Data entries:
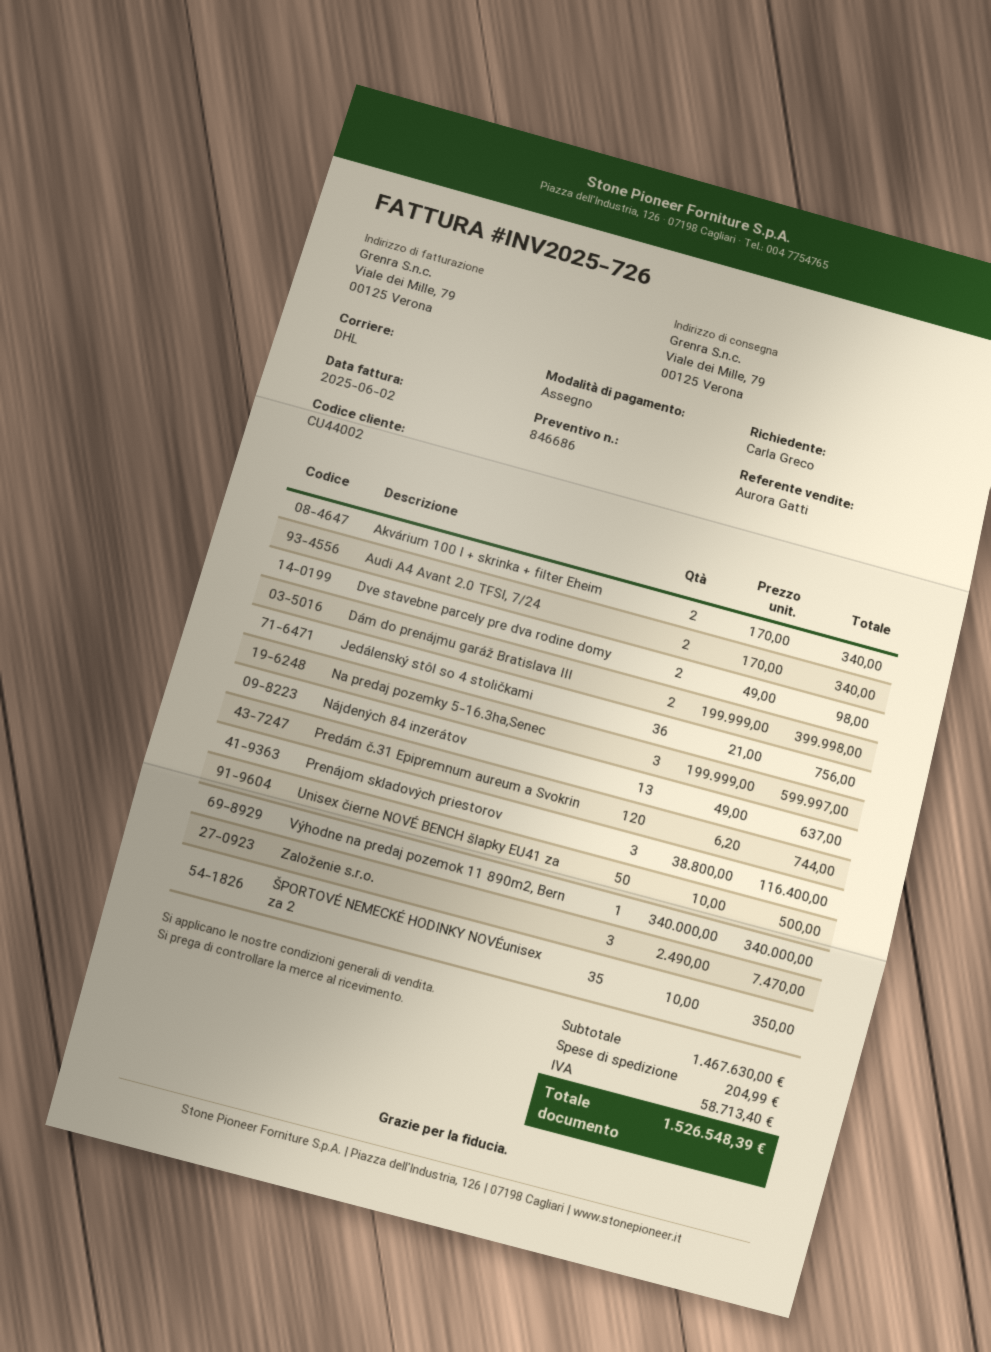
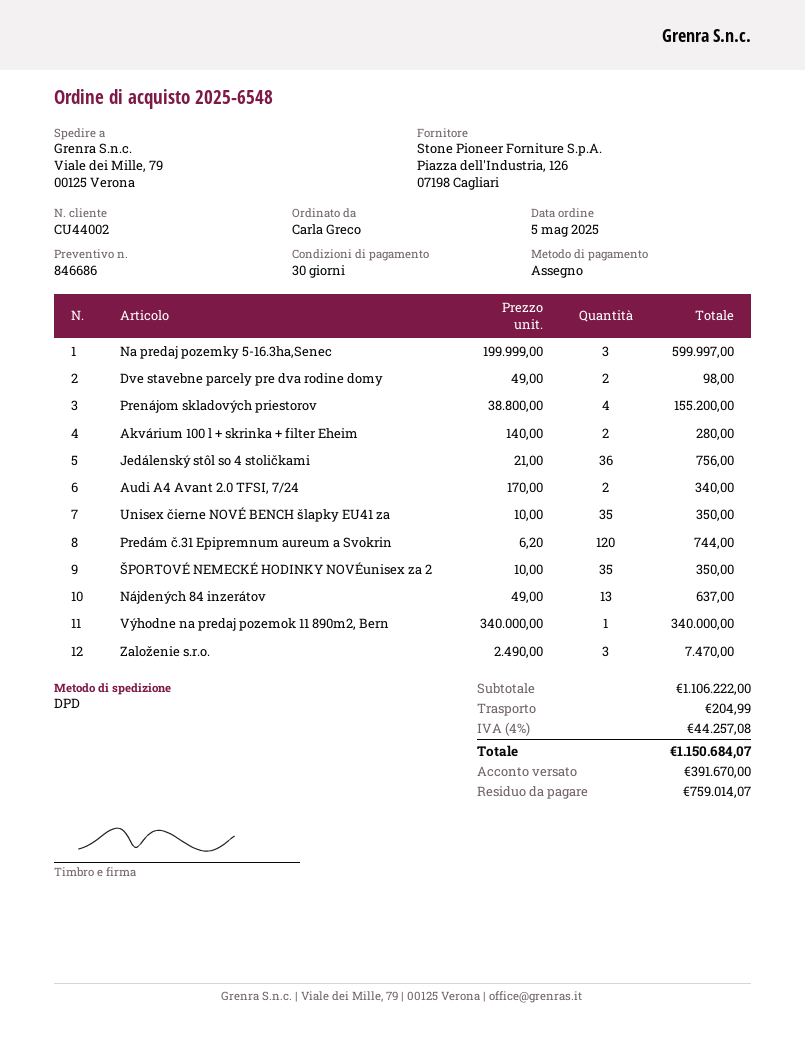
shipping method: DHL -> DPD
Akvárium 100 l + skrinka + filter Eheim: 2 x 170.00 = 340.00 -> 2 x 140.00 = 280.00
Dám do prenájmu garáž Bratislava III: 2 x 199999.00 = 399998.00 -> none
Prenájom skladových priestorov: 3 x 38800.00 = 116400.00 -> 4 x 38800.00 = 155200.00
Unisex čierne NOVÉ BENCH šlapky EU41 za: 50 x 10.00 = 500.00 -> 35 x 10.00 = 350.00
subtotal: 1467630.00 -> 1106222.00
tax: 58713.40 -> 44257.08
total: 1526548.39 -> 1150684.07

◆ EXERCISE OBJECTIVE ◆
From the first line to the last, restate the entries exactly, without pictures.

◆ RESULT OF THIS TASK ◆
shipping method: DHL -> DPD
Akvárium 100 l + skrinka + filter Eheim: 2 x 170.00 = 340.00 -> 2 x 140.00 = 280.00
Dám do prenájmu garáž Bratislava III: 2 x 199999.00 = 399998.00 -> none
Prenájom skladových priestorov: 3 x 38800.00 = 116400.00 -> 4 x 38800.00 = 155200.00
Unisex čierne NOVÉ BENCH šlapky EU41 za: 50 x 10.00 = 500.00 -> 35 x 10.00 = 350.00
subtotal: 1467630.00 -> 1106222.00
tax: 58713.40 -> 44257.08
total: 1526548.39 -> 1150684.07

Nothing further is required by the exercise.